BEGIN SUPPLIED RECORDS

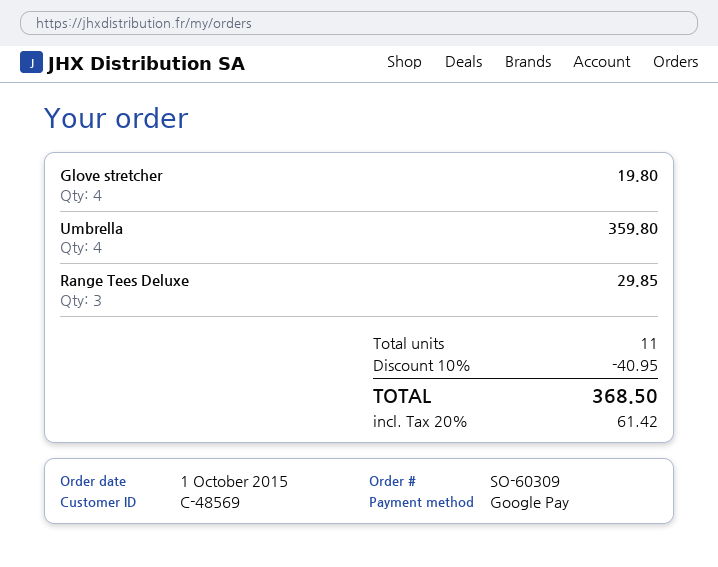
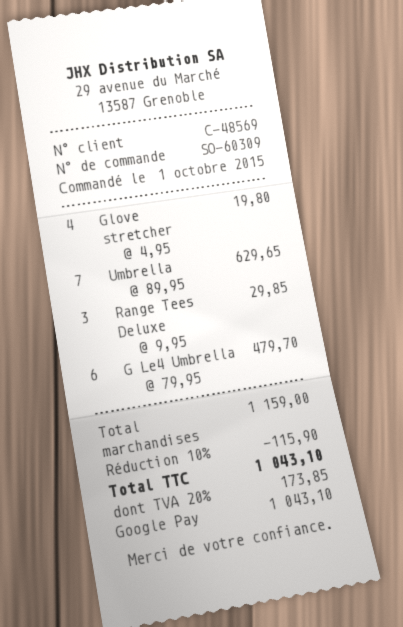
Umbrella: 4 for 359.80 -> 7 for 629.65
G Le4 Umbrella: none -> 6 for 479.70
discount: 10% = 40.95 -> 10% = 115.90
tax: 20% = 61.42 -> 20% = 173.85
total: 368.50 -> 1043.10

END SUPPLIED RECORDS

ACTIVITY> Find "Umbrella" in the preceding records. Copy each line that holds it.

ANSWER SECTION>
Umbrella: 4 for 359.80 -> 7 for 629.65
G Le4 Umbrella: none -> 6 for 479.70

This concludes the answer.